Thanks for the insights and thoughtful suggestions ventured here. If I may, I wanted to summarize the discussion so far, add a few small points, and suggest a step forward. I’ll begin by a recap and add a few points.

First, the central objections to placing these passes in-tree seem to center mostly around additional complexity in the code base and lack of testing, etc. As several have pointed out, the complexity of the passes themselves is very low, and in all cases is intended to reduce the complexity of the IR surface exposed to consumers of the bitcode. We believe, as others on this list have expressed, a smaller IR surface to understand and implement enables new users of the LLVM infrastructure.

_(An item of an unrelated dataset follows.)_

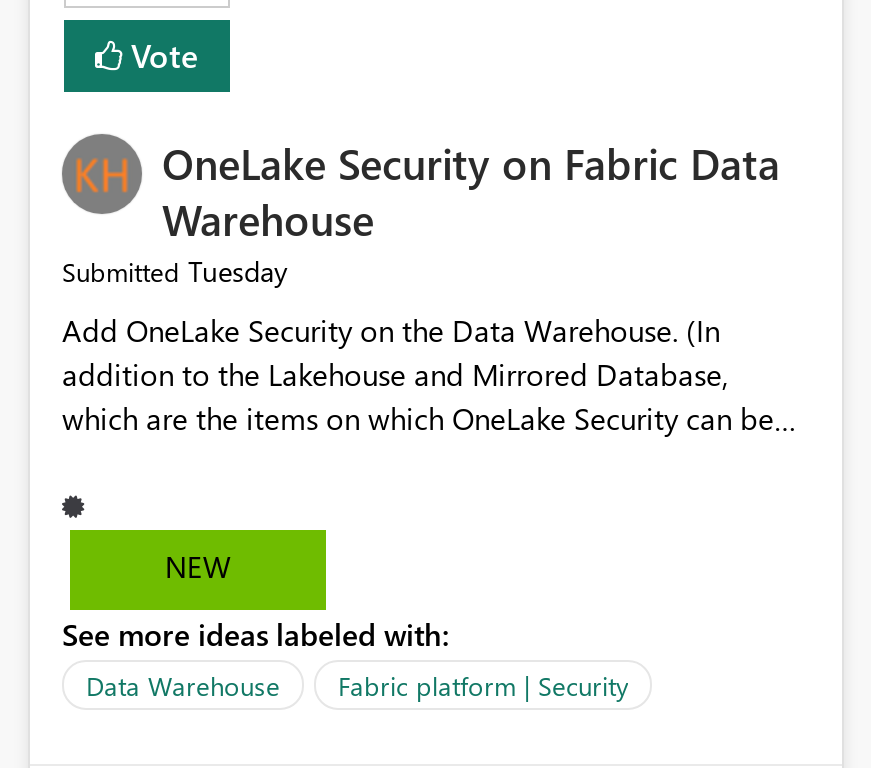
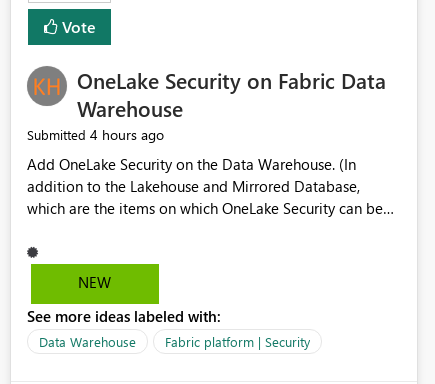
- Submitted Tuesday
+ Submitted 4 hours ago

Second, there are teams that are already using LLVM today for non-traditional applications outside the tree, in products that their respective companies support. For instance, LLVM is already being used efforts to make native code in the web something real. To plug the idea we’re all pursuing there – bringing native code to the web increases the reach of developers (reminder: there are now over a billion web browser users out there, and the number is growing fast) and has demonstrated advantages for deployment and update. To name one of the projects pursuing this, Mozilla’s Emscripten effort has a JavaScript backend in very active development, and Alon has stated here that he would like to upstream his work eventually. And of course, my own team has been using LLVM since the beginning and have released PNaCl, based on LLVM bitcode, as a feature available in Chrome.

Third, an objection was raised that, if these simplifications are useful, they should be used by in-tree backends. As someone noted, some of the transformations are more like legalizations for backends, and I would imagine that they would be more useful for some than for others (e.g, GEP simplifications may be a better match for a RISC like MIPS than for x86). I propose we get specific about the passes and see which backend maintainers think they might profit from using them. But even if other in-tree backends don’t want to use the passes, there seems to be a class of backend that is not yet in the tree that does want to use similar transformations. Or simplifying the IR in these ways will produce more such users.

Fourth, an objection came up that these passes were similar to ones that used to be in LLVM, but were removed. Sometimes ideas just have their right time, and we seem to have found more users than just the C backend.

Last, some have objected that the passes bake in C/C++/ELF runtime library conventions such as baking in init/fini/ctor/dtor processing and libc startup/teardown. The passes Mark described are not monolithic, and we would be happy to share any or all of them individually if such transformations aren’t deemed interesting.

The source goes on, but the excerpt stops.